Search systems are struggling for qualitative searches
# December 14, 2022
I'm sure you've seen a thousand of these articles before. Here's how they go:
- Title that includes exactly what you search for (best, favorite, etc).
- Date in parentheses after the title line.
- A long and winding introduction setting up context.
- Whitespaces after every sentence, or two sentence paragraphs.
The funniest part to me is the lead-in. They know exactly what I'm looking for: the title even says it explicitly. I just need the answer. To quote Jerry Maguire, please just show me the money. But the answer is just as meandering as the lead and buried somewhere in a wall of double spaced text.
This field is known broadly as content marketing. And it's easy to feel like it's overcrowding the web. In some ways it is. But I recently noticed that I find meaningful differences in quality with different types of search behavior. My main search queries revolve around programming bugs and architecture, food recipes and reviews, and travel.
Programming results have stayed consistently high. If anything, they've gotten better over time with the introduction of large language models and better semantic modeling of queries. Restaurant reviews are also solid after Google's acquisition of Zagat. I tend to find what I'm looking for quickly.
Travel guides are a whole different story. They always follow the content SEO recipe and drown out any signal in noise. It's not immediately obvious there's a paid company placement other than their own self-referencing somewhere within the content body. I usually give up after scanning for a minute.
SEO optimization is as old as information retrieval
In some ways this day was inevitable. Once a ranking algorithm is widely available, you necessarily open yourself up to adversarial attacks that engineer themselves to rank against the metric. But the fight to the top of search results usually happened in the background.
A decade ago the main techniques were adding header tags to websites to give them more structure. People polluted their
<meta> tags as a way of helping to increasing recall of their pages during different queries. There was also an industry of link farms that operated on the outskirts of what people would actually access. The original PageRank paper intended to boost websites that are referenced by legitimate sources, but people quickly began engineering these connections via link farms.
Content marketing only started getting really popular in 2012. It seemed like a win-win: write great content, get rewarded by revenue. But now coupled with generative language models and over a decade of observations on SEO tactics creates the perfect storm for bad content. 1
Qualitative queries are struggling
How quantifiable is a good search result? Most engines use implicit ways to determine if a user is happy with the page. Signals like clickthrough data: if a user returns to the main search list or if they have stayed on the result page. If they do click back, how long did they stay on the page? Enough to give it a full read or just long enough to realize it wasn't for them? A metric like NDCG aggregates different queries for an overall sense of system performance.
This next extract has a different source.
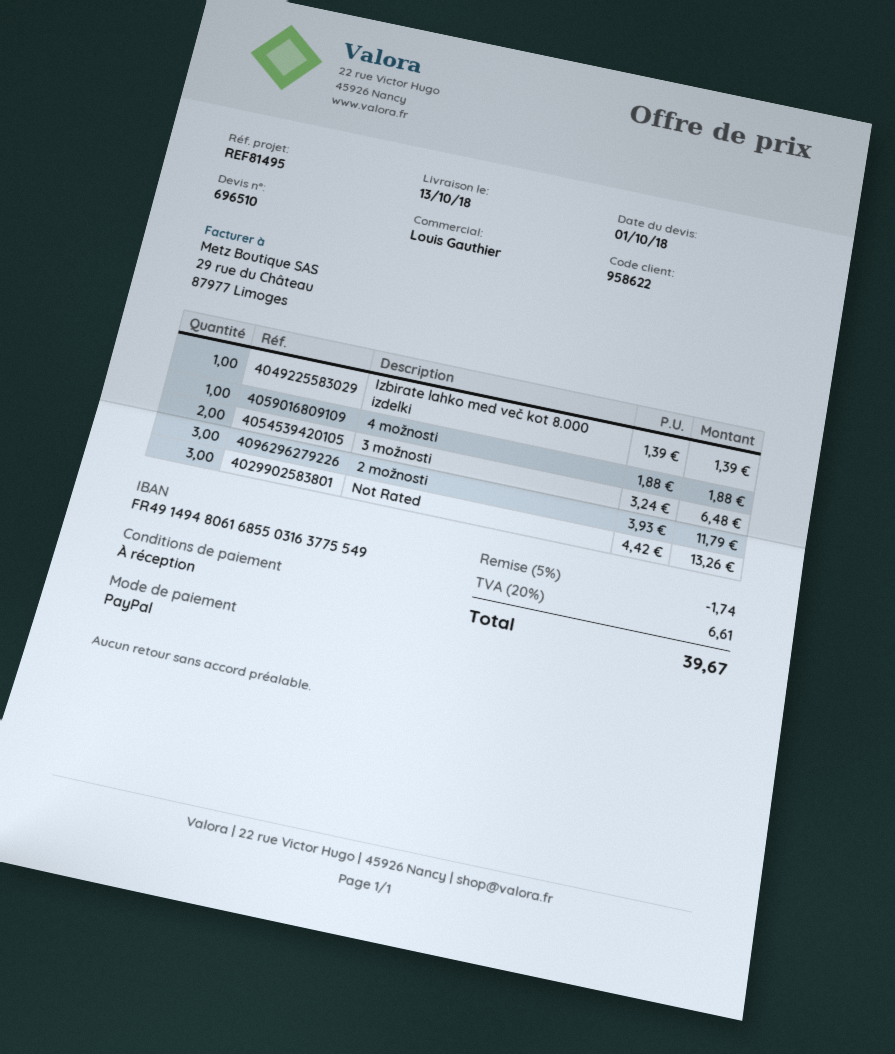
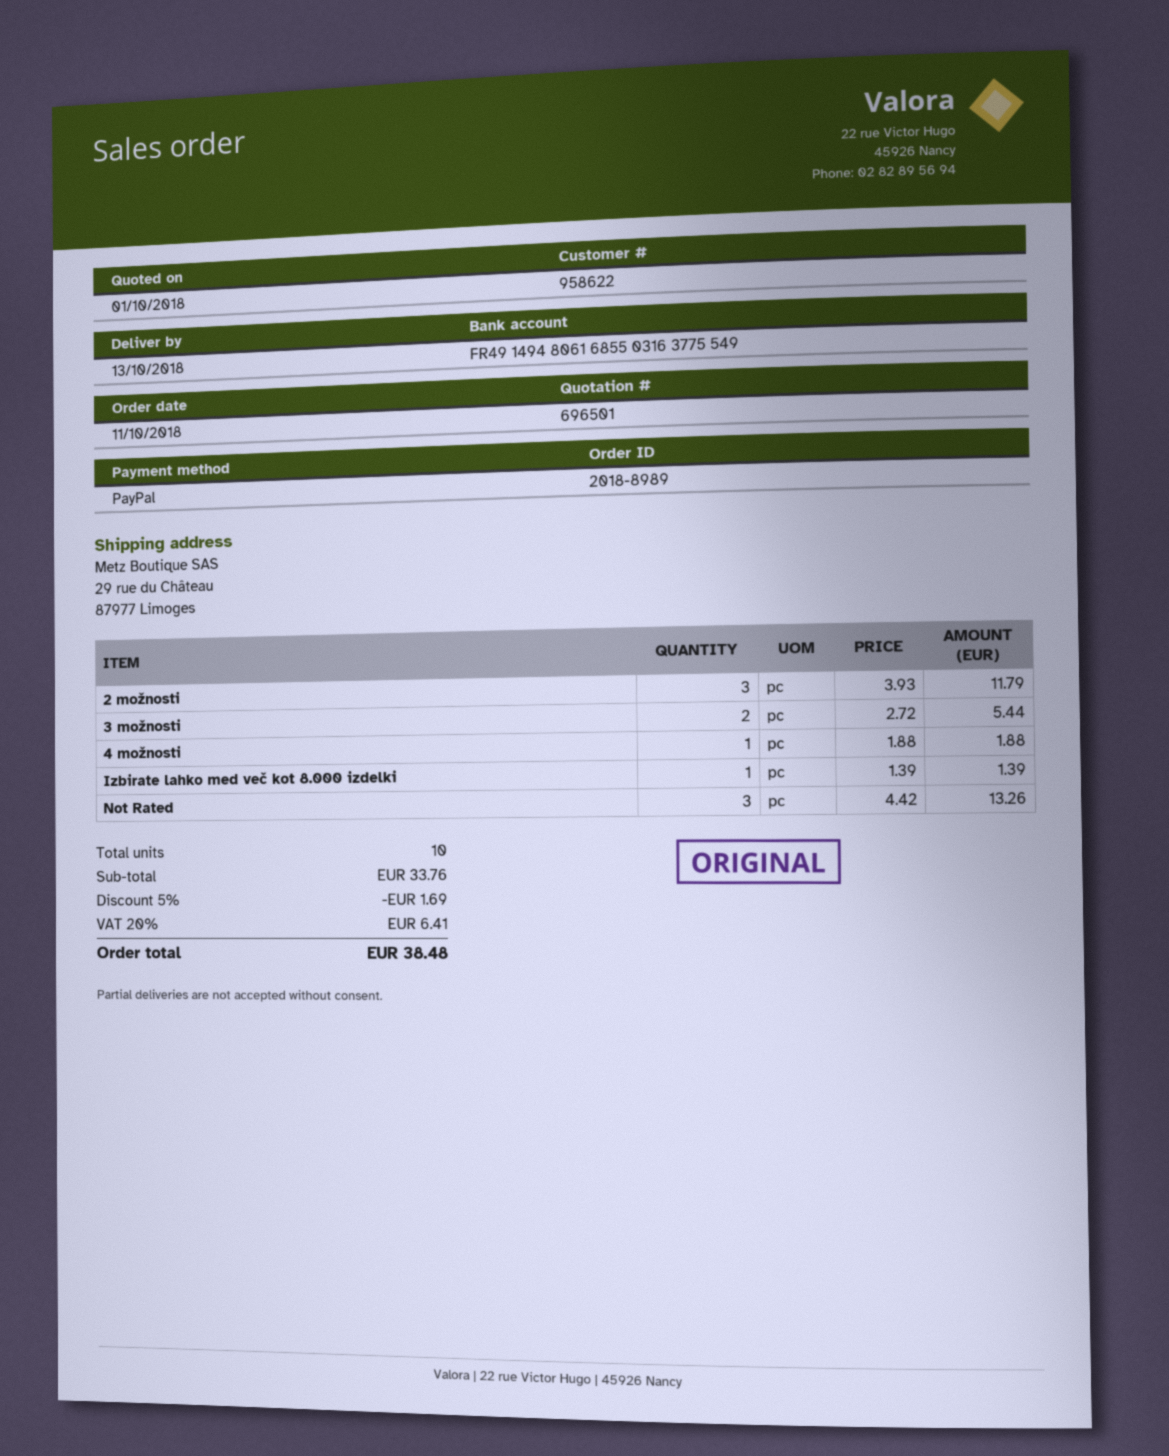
quote number: 696510 -> 696501
3 možnosti: 2 x 3.24 = 6.48 -> 2 x 2.72 = 5.44
discount: 5% = 1.74 -> 5% = 1.69
tax: 20% = 6.61 -> 20% = 6.41
total: 39.67 -> 38.48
The best search results that I see today are either incredible niche (a blog post on a particular oddity of Spark) or have some amount of crowd-sourced explicit signal (restaurant reviews, hacker news comment threads, reddit posts, stack overflow questions). I suspect the former is simply a search query space that isn't worthwhile for content marketing. The latter is an interesting example of one way around content marketing pollution. Moderated communities with some active upvoting of results seems to be enough to power through most content marketing2. There's some collective wisdom at play in these systems. Group think social media has many bad emergent properties but crowd sourced feedback still seems like the best tool we have at assessing good content.
Next generations of search should be more opinionated
Naively, it seems like this structure of content marketing would be easy enough to capture by a discriminative language model. If an article looks too "spammy" it should be demoted in the results. But this still leads to a cat and mouse game between search engines and content writers. To decrease the amount of SEO noise maybe we need to rethink the approach of a search engine that catalogues the entire web.
This starts with rewarding pithy content. There's must be some information gain signal at how quickly authors get to the point of the article, where the result actually responds to the question framed in the header. The more targeted the question - the more targeted the answer should be.
Websites should specialize in meaningful content. How often can one writer or a group of writers actually develop meaningful content? How broad can their area of expertise be? Should there be an upper limit on how often a website can publish before it's demoted?
Banning corporate domains is another approach. Unless you're explicitly searching for the company in question, ban corporate blogs. Highlight crowd-sourced community posts with their own upvote systems or individual experiences communicated on private blogs.
With renewed interest in approaches that don't boil the ocean of search results, I think there's an opening for more targeted search engines. Or perhaps a platform that allows curating rules to easily build your own. Twitter is the most vocal platform recently about moving content control to the hands of the users. Why should search engines be any different?
It's not solely an ML problem though. This bad content pre-dated generative models. Cheap content farms have been manually writing this content for years. And it seems to be working in projecting these sites to the top of common searches. ↢
There's still the problem of astroturfed campaigns. But at least they don't fall in this SEO content template trap. ↢